Problem requirements: In the data below, which lines contain "Berloque"? List them by copying each one.

- Opening Delimiter -

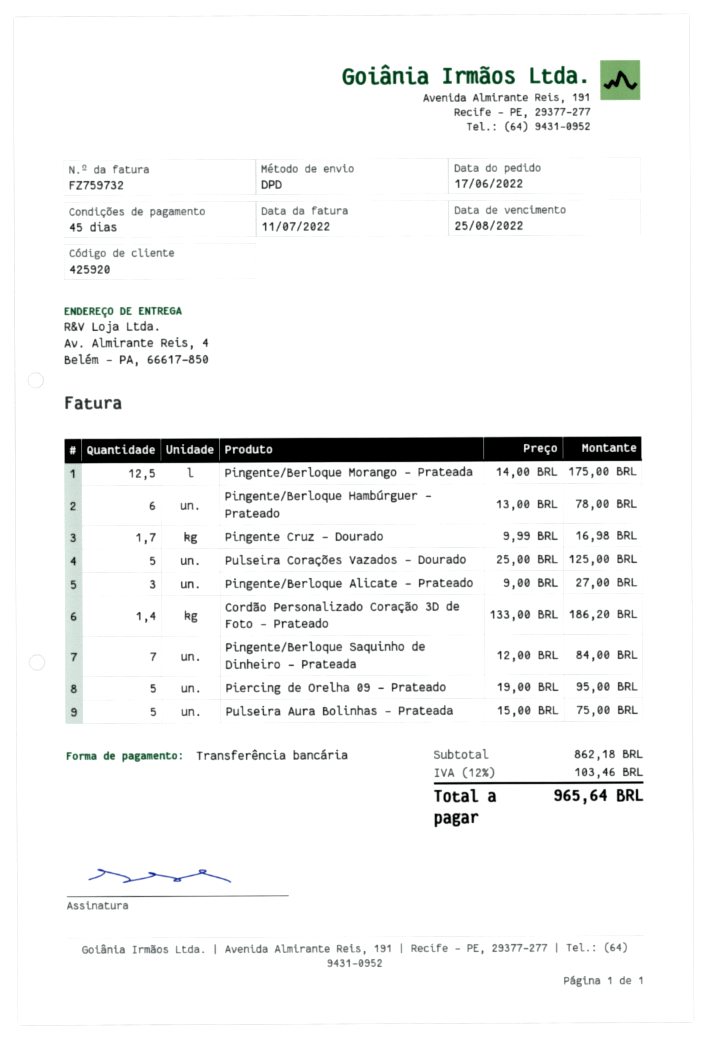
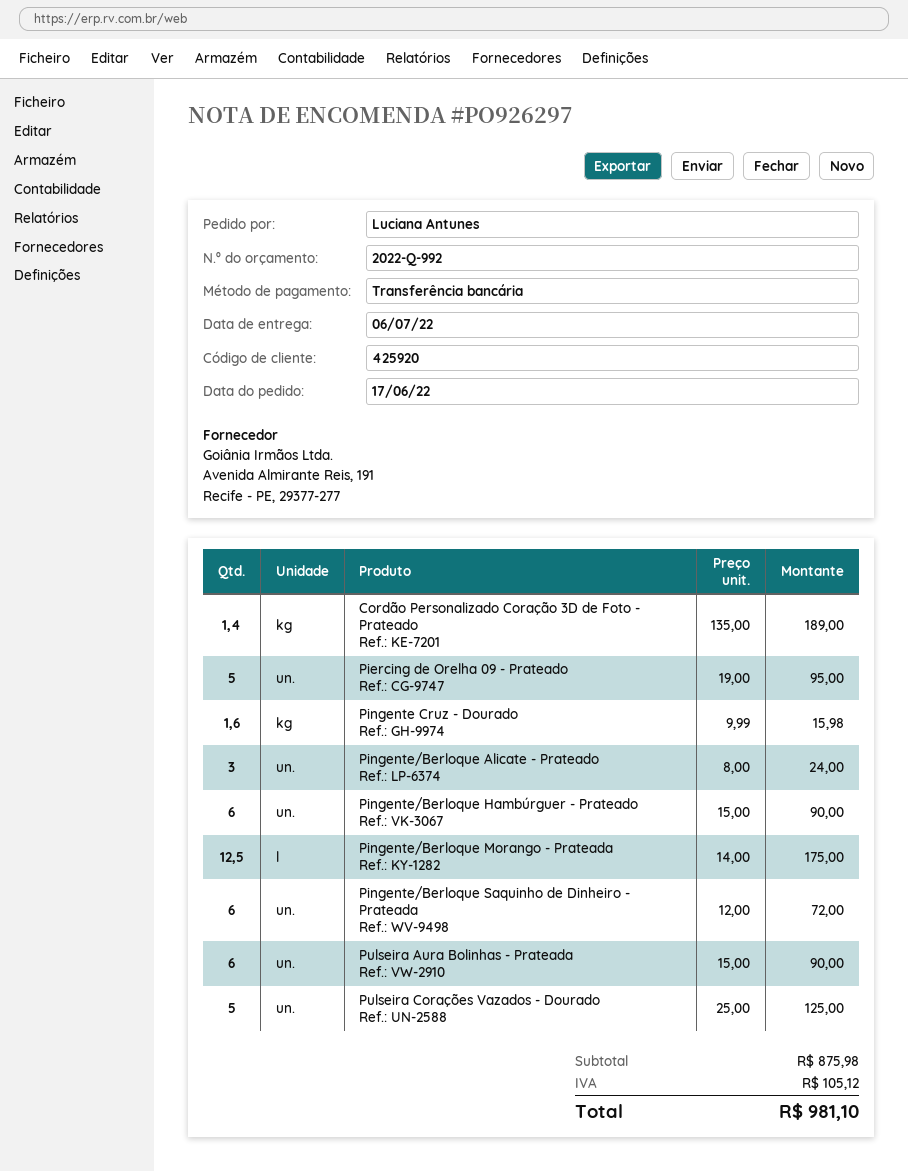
Pingente/Berloque Hambúrguer - Prateado: 6 x 13.00 = 78.00 -> 6 x 15.00 = 90.00
Pingente Cruz - Dourado: 1.7 x 9.99 = 16.98 -> 1.6 x 9.99 = 15.98
Pingente/Berloque Alicate - Prateado: 3 x 9.00 = 27.00 -> 3 x 8.00 = 24.00
Cordão Personalizado Coração 3D de Foto - Prateado: 1.4 x 133.00 = 186.20 -> 1.4 x 135.00 = 189.00
Pingente/Berloque Saquinho de Dinheiro - Prateada: 7 x 12.00 = 84.00 -> 6 x 12.00 = 72.00
Pulseira Aura Bolinhas - Prateada: 5 x 15.00 = 75.00 -> 6 x 15.00 = 90.00
subtotal: 862.18 -> 875.98
tax: 103.46 -> 105.12
total: 965.64 -> 981.10

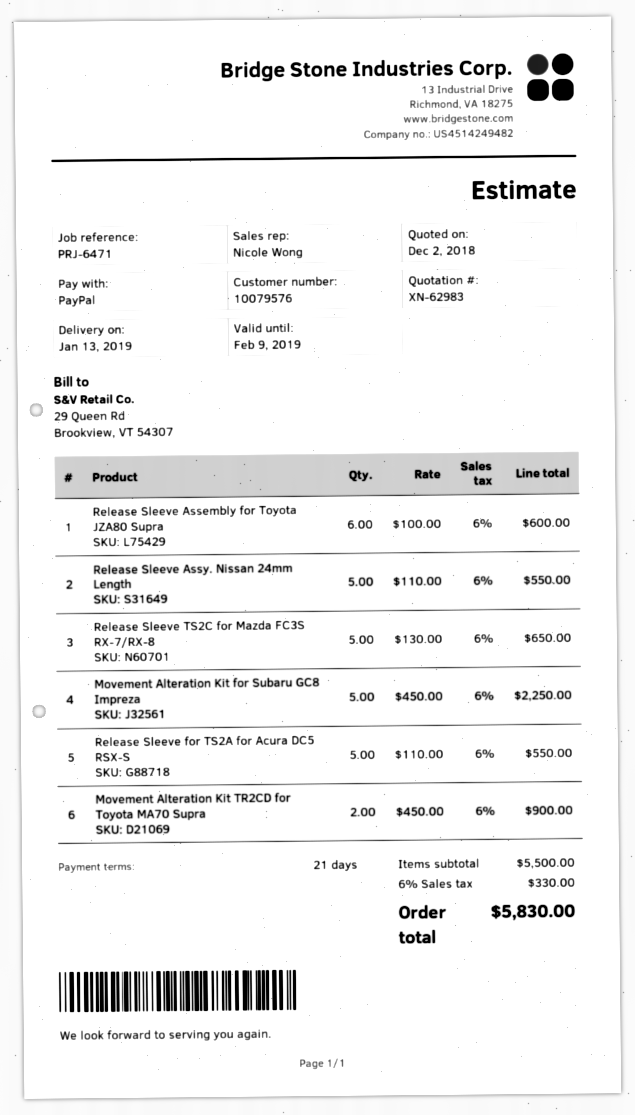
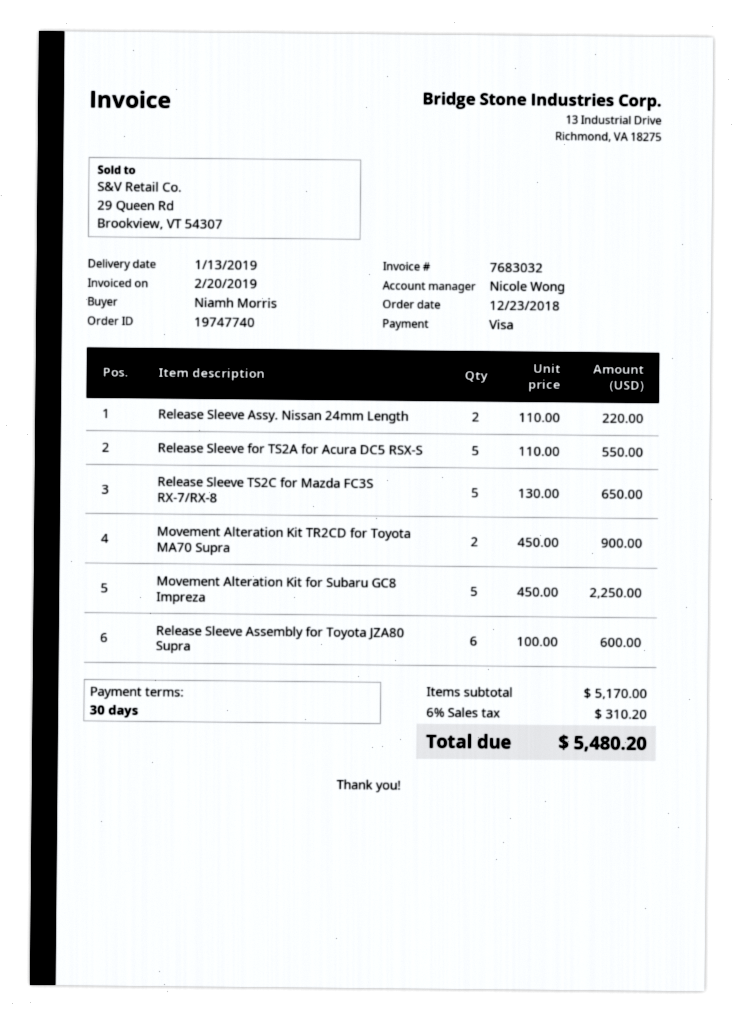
payment terms: 21 days -> 30 days
payment method: PayPal -> Visa
Release Sleeve Assy. Nissan 24mm Length: 5 x 110.00 = 550.00 -> 2 x 110.00 = 220.00
subtotal: 5500.00 -> 5170.00
tax: 6% = 330.00 -> 6% = 310.20
total: 5830.00 -> 5480.20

- Closing Delimiter -

Response below:
Pingente/Berloque Hambúrguer - Prateado: 6 x 13.00 = 78.00 -> 6 x 15.00 = 90.00
Pingente/Berloque Alicate - Prateado: 3 x 9.00 = 27.00 -> 3 x 8.00 = 24.00
Pingente/Berloque Saquinho de Dinheiro - Prateada: 7 x 12.00 = 84.00 -> 6 x 12.00 = 72.00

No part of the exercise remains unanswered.